California Law requires all bank employees to report all suspected cases of elder financial abuse. The California Bankers Association has compiled a list of tips to help consumers be more vigilant in keeping seniors safe.
Elder financial abuse is a somewhat unique crime in that, oftentimes, it is a member of the family, close friend or caregiver who ends up perpetrating the crime, making it that much more difficult to detect.

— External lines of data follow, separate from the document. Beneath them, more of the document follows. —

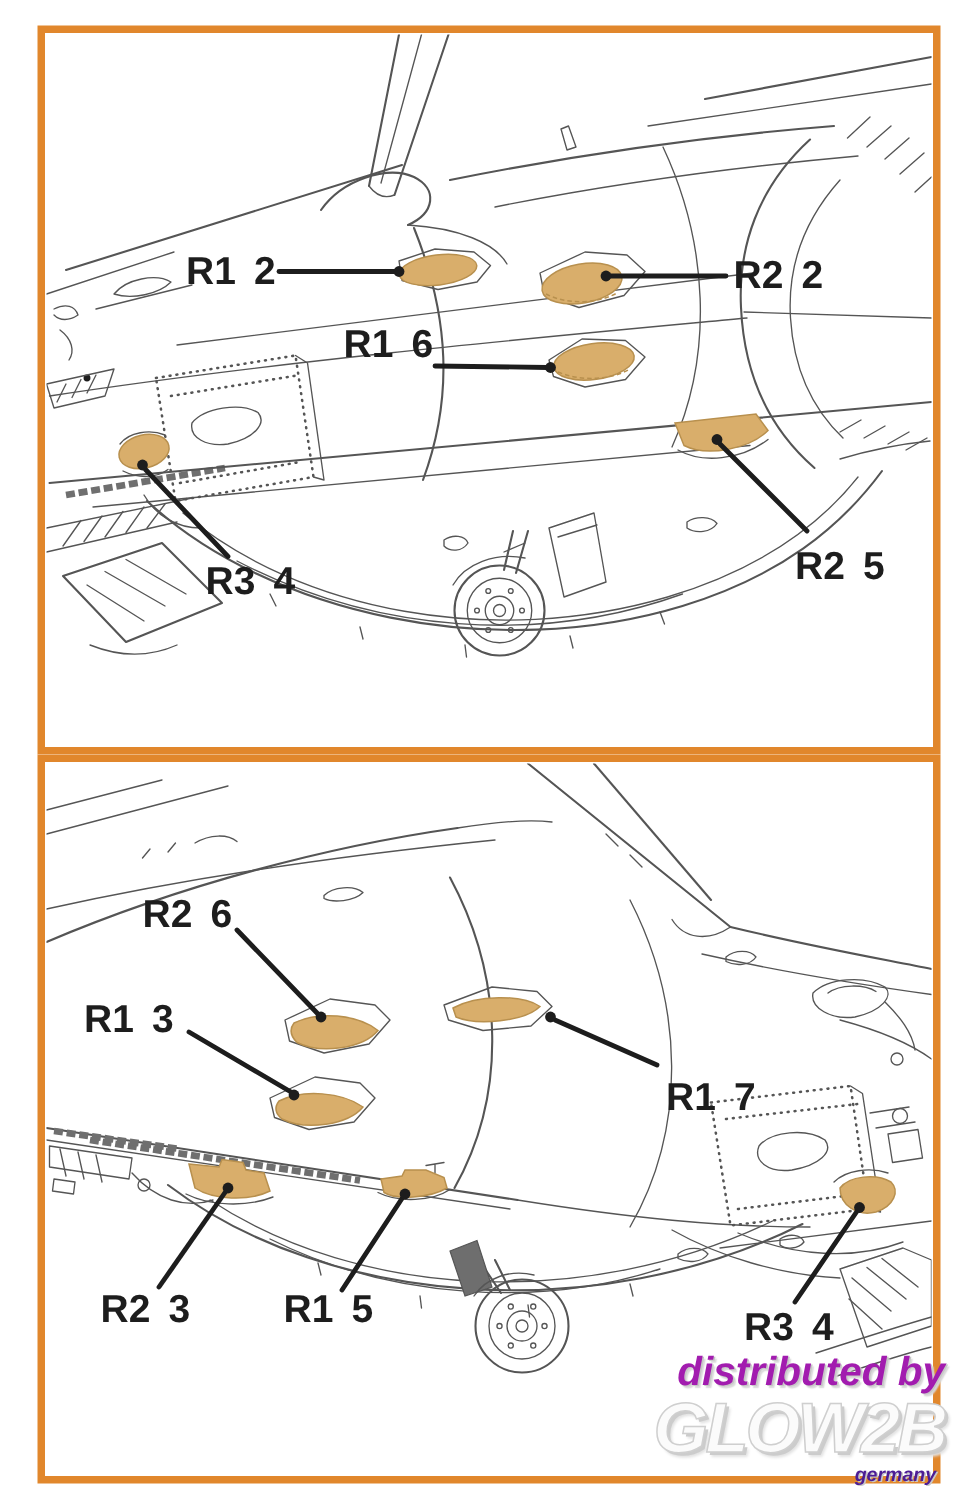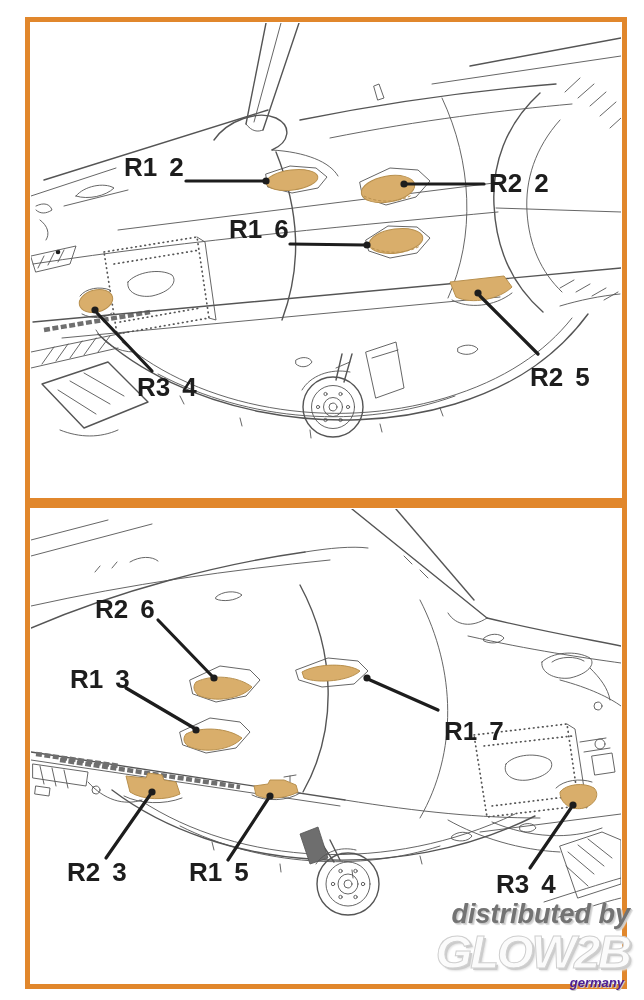"R1 2" .t1 { top: 154px -> 167px }
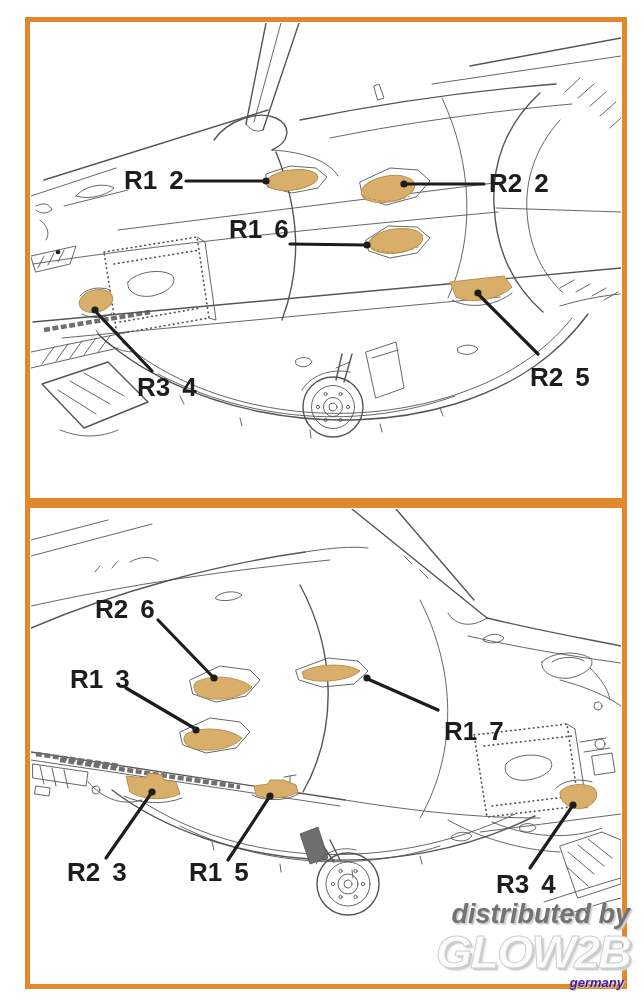"R1 3" .b2 { left: 70px -> 56px }
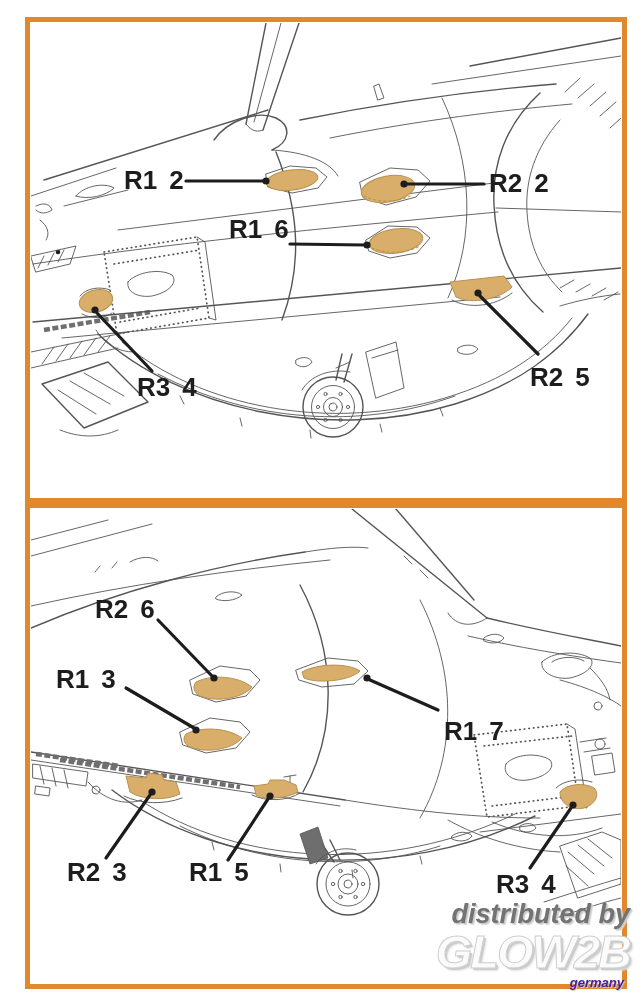"distributed by" .wm-line1 { color: #737373 -> #a21caf }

I would encourage you to… look out for these common elder financial abuse schemes:
– Misappropriation of income or assets – Fraudster obtains access to an elder’s Social Security checks, pension payments, checking or savings account, credit card or ATM, or withholds portions of checks cashed for an elder.
– Charging excessive rent or fees for service – Perpetrator charges an elder an excessive rent or unreasonable fees for basic care services such as transportation, food, or medicine.
– Obtaining money or property by undue influence, misrepresentation, or fraud – Perpetrator coerces an elder into signing over investments, real estate or other assets through the use of manipulation, intimidation or threats.
– Pigeon drop – Perpetrator claims to have found a sum of money and offers to split it with an elder provided the elder first withdraws an amount equal to his or her share as a sign of good faith.
– Fake accident ploy – Perpetrator convinces an elder that the elder’s child has been seriously injured or is in jail and needs money for medical treatment or bail.
– Telemarketing and mail fraud – Perpetrator persuades an elder to buy a valueless or nonexistent product, donate to a bogus charity or invest in a fictitious enterprise.
– Fake prizes – Perpetrator tells an elder that he or she has won a nonexistent prize and either asks the elder to send a check to pay the taxes on this nonexistent prize or obtains the elder’s credit card or checking account number to pay for shipping and handling charges for the prize.
– Unsolicited work – Perpetrator arrives unexpectedly at an elder’s residence and offers to perform work for a reasonable fee; after starting the work, the perpetrator insists that the elder pay more than originally agreed before the work will be completed.